IFB Industries wants to make more expensive imports locally.
IFB Industries, which is based in Kolkata, wants to make more high-cost imports locally as a way to reduce risk. For washing machines and air conditioners, import substitution is being thought about. According to the company’s annual report for 2020-21, electric controller imports were replaced in the washing machine segment, and the AC segment is where the company is putting most of its attention right now.
In FY20, the company also made the inverter AC range, which is popular now. IFB’s appliance division’s sales grew by more than 6% from the previous year to about 2250 crore, and its EBITDA margins grew by more than 90% to 193 crores.
Performance got better since of a better mix of products, higher prices, better management of material prices, and lower operating and administrative prices. Even though the pandemic is making people feel bad, there is still a good amount of customer demand. It also said that high-capacity washers, dishwashers, and other appliances are in high demand in tier 2 and 3 towns.
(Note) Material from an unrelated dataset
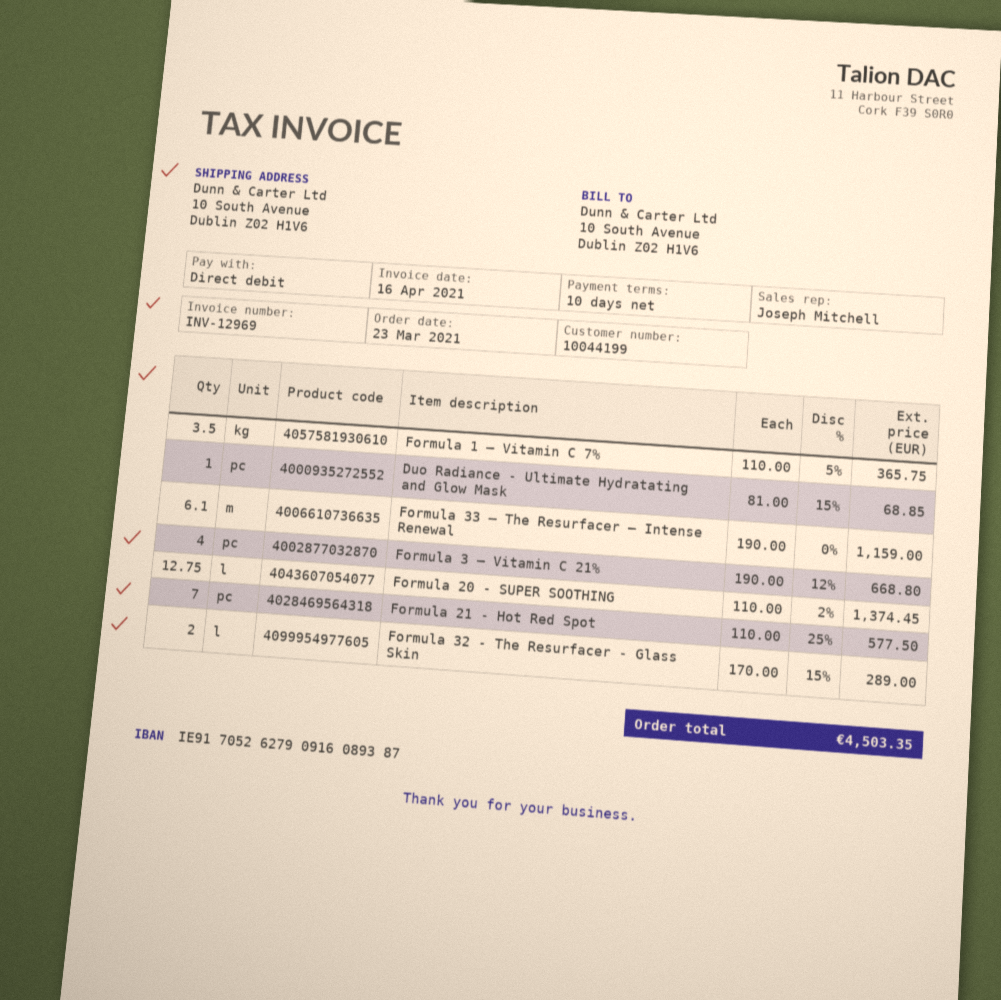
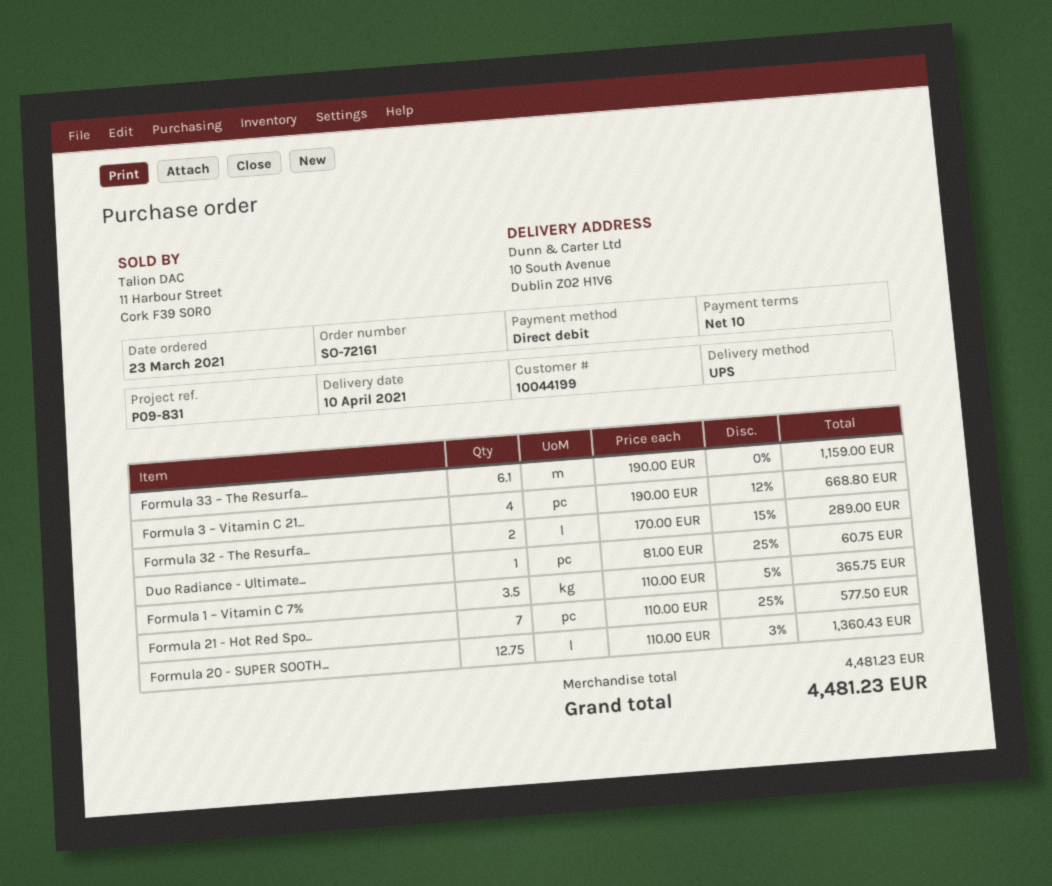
Duo Radiance - Ultimate Hydratating and Glow Mask: 1 x 81.00 - 15% = 68.85 -> 1 x 81.00 - 25% = 60.75
Formula 20 - SUPER SOOTHING: 12.75 x 110.00 - 2% = 1374.45 -> 12.75 x 110.00 - 3% = 1360.43
total: 4503.35 -> 4481.23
With new front-load and top-load washing machines and microwaves coming out and material costs going down, the outlook is still good. Localization makes its operations less vulnerable to future changes in the value of its currency. Since November of last year, the prices of washers and air conditioners have increased, causing commodity prices to go up.
Business trends
IFB said that there had been a lot of interest in top-load washing machines with a capacity of 6.5 kg or more and those with built-in heaters. In FY21, the number of ACs sold went down by 10%. (to 81000 from 90000). Even though there was a recovery in Q4FY21, there were more problems in the June quarter. But starting in July, new customers and people waiting to buy should come in.
Clothes dryers and home dishwashers got a lot of attention and grew quickly. Demand for clothes dryers is no longer seasonal, and dishwashers, which were in high demand after the pandemic, are now being sold more. The business wants to sell more than 100,000 dishwashers each year.
Built-in ovens, stoves, and chimneys are seen as luxury items that will become more popular as kitchens become more modern. There are plans to grow in the modular kitchen market, but the results haven’t been as good as hoped. The company plans to change how its stores look after it has grown in Goa and Bengaluru.
Segmenting, targeting, and positioning
Segmentation divides a sale into groups based on demographics, needs, priorities, shared interests, and other psychographic or behavioral traits that help understand the target audience. When we talk about how IFB Group is divided, we say that it is known for selling and making high-quality products. It has divided its business into groups of people who want to live in style.
Targeting is when a business chooses which potential customers it wants to sell to. The targeting method involves dividing the market into segments, choosing the most important segments, and figuring out which products will be sold in each segment.
So, in this case, IFB Industries is trying to reach people with high middle-class incomes who like to live luxurious lives. It sells high-end products and has set up a high-end pricing system for its business.
When positioning a product or service, the focus is on how the customer sees it as the competition. This is important for getting an edge in the market. Mahindra & Mahindra always positions itself as a quality and premium brand to give it an edge in the market.
Even though there is much competition in the consumer market, the company has kept its high prices because it knows that customers will always choose quality over price. So, the company has been able to keep its value-added policy since its loyal customers know that it offers the best product for that price.